Defamation law should be easier for ordinary citizens to understand - whether they were defending their reputations or their rights to freedom of speech - and the law should adapt to the culture of modern communications, which could be "instant, global, anonymous, very damaging and potentially outside the reach of the courts", the report said.
Reforms were also needed to reduce costs, by making mediation the norm, simplifying procedures, and enabling judges to decide major issues in cases at a very early stage, before the parties started racking up massive bills.
The committee welcomed most of the reforms contained in the Government's draft Defamation Bill, but also recommended that some further steps should be taken.
Committee chairman Lord Mawhinney said: "Defamation proceedings are far too expensive, which is a barrier to all but the richest. Our recommendations should help minimise the reliance on expensive lawyers and the courts, bringing defamation action into the reach of ordinary people who find themselves needing to protect their reputation or defend their right to freedom of speech."
The committee's report welcomes the reform in the Defamation Bill to end the presumption that libel trials should be heard with a jury, and says that while a judge should still be able to order a jury trial, the circumstances when this can be done "should generally be limited to cases involving senior figures in public life and ordinarily only where their public credibility is at stake".
It also calls for the test in the Defamation Bill of whether a libel case should be allowed to go ahead - whether the material published caused "substantial harm" to someone's reputation - should be tightened to require "serious and substantial harm".
The report calls for greater protection for scientists and academics writing in peer-reviewed articles, and for publishers in reporting on their debates at conferences.
The press should also have absolute privilege to protect it from being sued for defamation over a fair and accurate report of what is said in Parliament, while communications between MPs and their constituents should be protected by qualified privilege - a defence which can be defeated if a claimant can demonstrate that the author of an allegedly defamatory statement was acting with malice.
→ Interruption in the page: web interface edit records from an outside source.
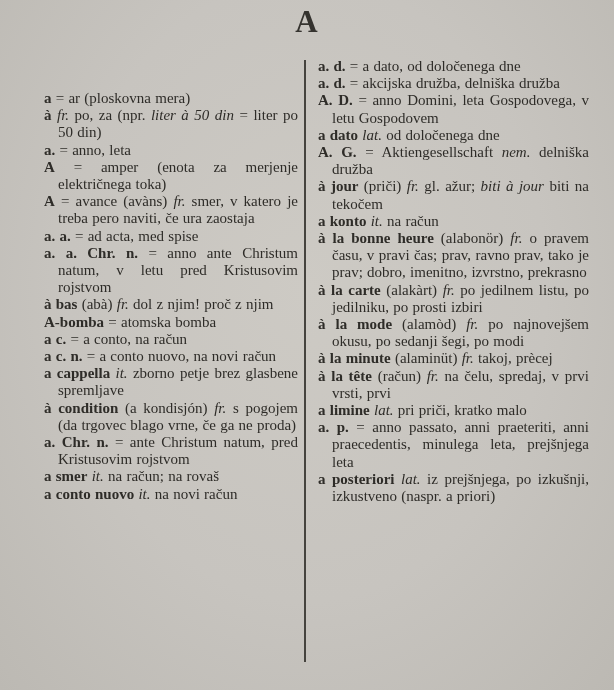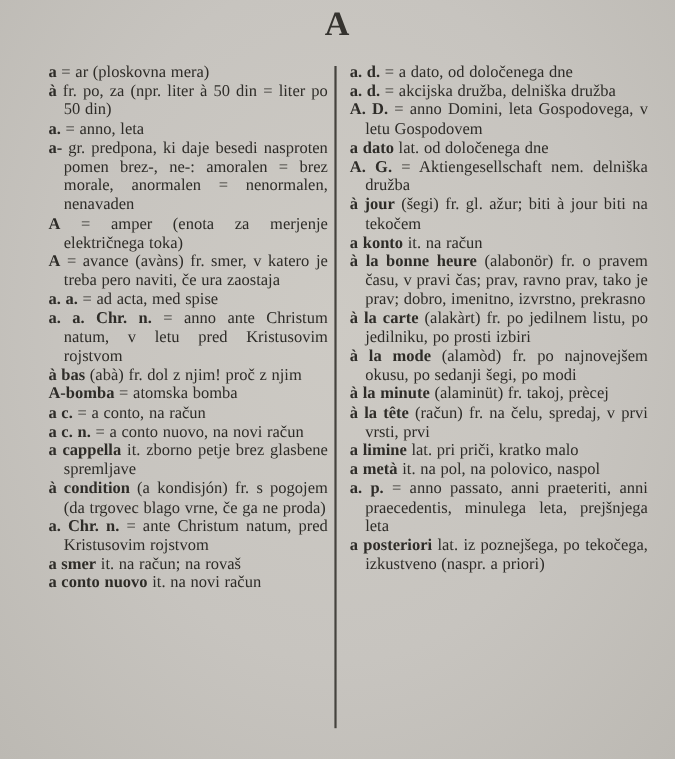--- a/index.html
+++ b/index.html
@@ -37,6 +37,7 @@
   .column.left {
     left: 44px;
     width: 254px;
+    margin-top: 32px;
   }
   .column.right {
     left: 318px;

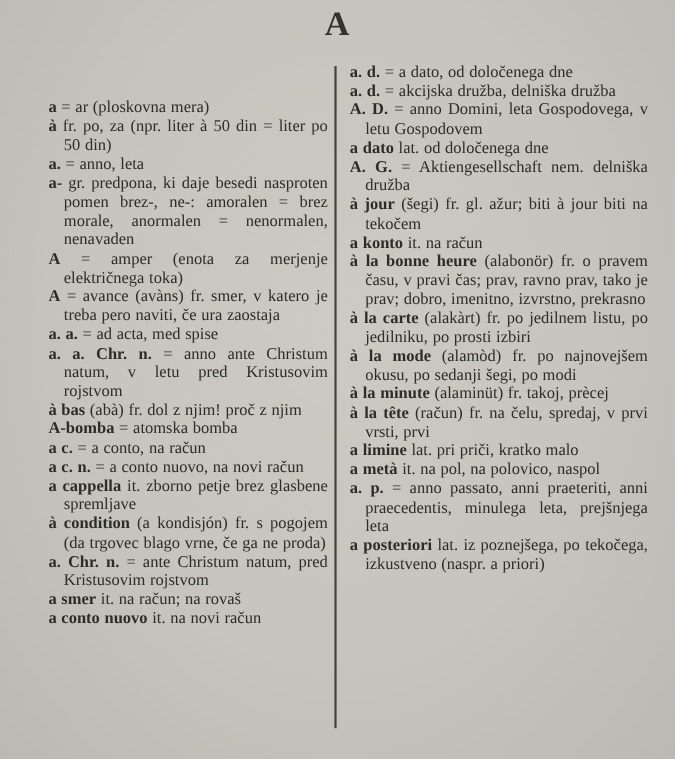--- a/index.html
+++ b/index.html
@@ -61,7 +61,7 @@
     word-spacing: 0.5px;
   }
   .entry .head { font-weight: bold; }
-  .entry .ital { }
+  .entry .ital { font-style: italic; }
 </style>
 </head>
 <body>

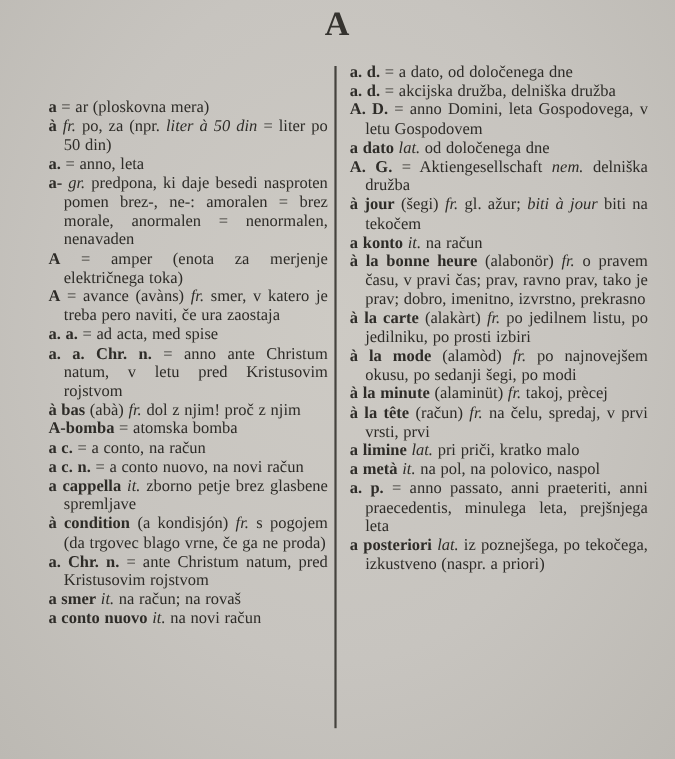--- a/index.html
+++ b/index.html
@@ -73,7 +73,6 @@
       <p class="entry"><span class="head">a</span><span> = ar (ploskovna mera)</span></p>
       <p class="entry"><span class="head">à</span><span> </span><span class="ital">fr.</span><span> po, za (npr. </span><span class="ital">liter à 50 din</span><span> = liter po 50 din)</span></p>
       <p class="entry"><span class="head">a.</span><span> = anno, leta</span></p>
-      <p class="entry"><span class="head">a-</span><span> </span><span class="ital">gr.</span><span> predpona, ki daje besedi nasproten pomen brez-, ne-: amoralen = brez morale, anormalen = nenormalen, nenavaden</span></p>
       <p class="entry"><span class="head">A</span><span> = amper (enota za merjenje električnega toka)</span></p>
       <p class="entry"><span class="head">A</span><span> = avance (avàns) </span><span class="ital">fr.</span><span> smer, v katero je treba pero naviti, če ura zaostaja</span></p>
       <p class="entry"><span class="head">a. a.</span><span> = ad acta, med spise</span></p>

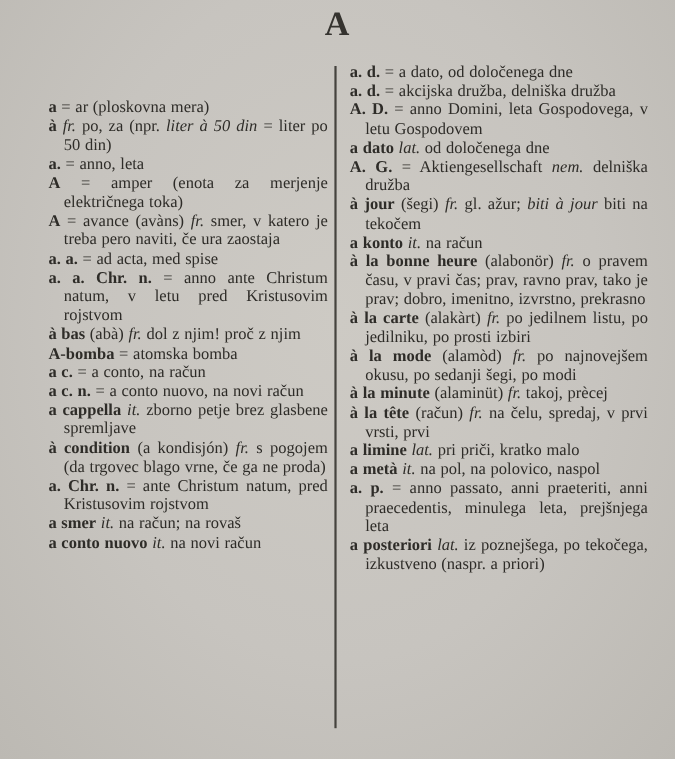--- a/index.html
+++ b/index.html
@@ -96,7 +96,7 @@
       <p class="entry"><span class="head">A. D.</span><span> = anno Domini, leta Gospodovega, v letu Gospodovem</span></p>
       <p class="entry"><span class="head">a dato</span><span> </span><span class="ital">lat.</span><span> od določenega dne</span></p>
       <p class="entry"><span class="head">A. G.</span><span> = Aktiengesellschaft </span><span class="ital">nem.</span><span> delniška družba</span></p>
-      <p class="entry"><span class="head">à jour</span><span> (šegi) </span><span class="ital">fr.</span><span> gl. ažur; </span><span class="ital">biti à jour</span><span> biti na tekočem</span></p>
+      <p class="entry"><span class="head">à jour</span><span> (priči) </span><span class="ital">fr.</span><span> gl. ažur; </span><span class="ital">biti à jour</span><span> biti na tekočem</span></p>
       <p class="entry"><span class="head">a konto</span><span> </span><span class="ital">it.</span><span> na račun</span></p>
       <p class="entry"><span class="head">à la bonne heure</span><span> (alabonör) </span><span class="ital">fr.</span><span> o pravem času, v pravi čas; prav, ravno prav, tako je prav; dobro, imenitno, izvrstno, prekrasno</span></p>
       <p class="entry"><span class="head">à la carte</span><span> (alakàrt) </span><span class="ital">fr.</span><span> po jedilnem listu, po jedilniku, po prosti izbiri</span></p>

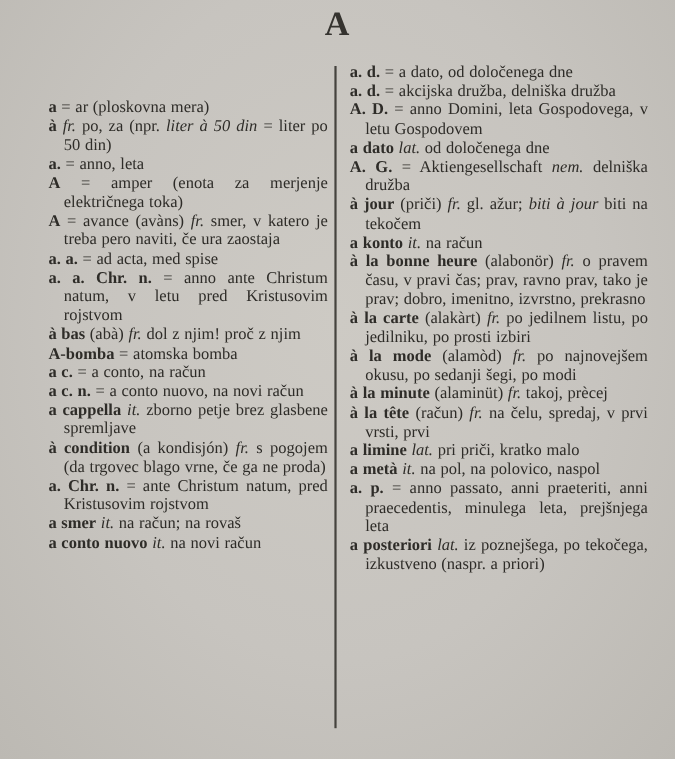--- a/index.html
+++ b/index.html
@@ -104,7 +104,6 @@
       <p class="entry"><span class="head">à la minute</span><span> (alaminüt) </span><span class="ital">fr.</span><span> takoj, prècej</span></p>
       <p class="entry"><span class="head">à la tête</span><span> (račun) </span><span class="ital">fr.</span><span> na čelu, spredaj, v prvi vrsti, prvi</span></p>
       <p class="entry"><span class="head">a limine</span><span> </span><span class="ital">lat.</span><span> pri priči, kratko malo</span></p>
-      <p class="entry"><span class="head">a metà</span><span> </span><span class="ital">it.</span><span> na pol, na polovico, naspol</span></p>
       <p class="entry"><span class="head">a. p.</span><span> = anno passato, anni praeteriti, anni praecedentis, minulega leta, prejšnjega leta</span></p>
       <p class="entry"><span class="head">a posteriori</span><span> </span><span class="ital">lat.</span><span> iz poznejšega, po tekočega, izkustveno (naspr. a priori)</span></p>
     </div>

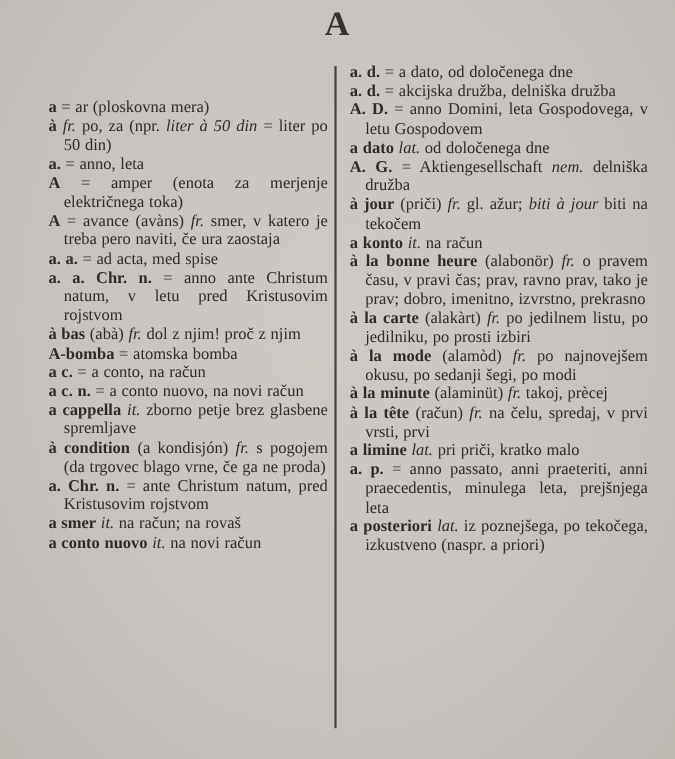--- a/index.html
+++ b/index.html
@@ -105,7 +105,7 @@
       <p class="entry"><span class="head">à la tête</span><span> (račun) </span><span class="ital">fr.</span><span> na čelu, spredaj, v prvi vrsti, prvi</span></p>
       <p class="entry"><span class="head">a limine</span><span> </span><span class="ital">lat.</span><span> pri priči, kratko malo</span></p>
       <p class="entry"><span class="head">a. p.</span><span> = anno passato, anni praeteriti, anni praecedentis, minulega leta, prejšnjega leta</span></p>
-      <p class="entry"><span class="head">a posteriori</span><span> </span><span class="ital">lat.</span><span> iz poznejšega, po tekočega, izkustveno (naspr. a priori)</span></p>
+      <p class="entry"><span class="head">a posteriori</span><span> </span><span class="ital">lat.</span><span> iz prejšnjega, po izkušnji, izkustveno (naspr. a priori)</span></p>
     </div>
 </div>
The committee supports the Bill's proposed introduction of a "single publication rule" - that is, a rule that the one-year limitation period within which a claimant can sue over an allegedly defamatory statement runs from the day the material is first published. At present, the law says that every time an article is downloaded or accessed from the internet amounts to a new publication, meaning a would-be claimant has another year in which to launch a libel action.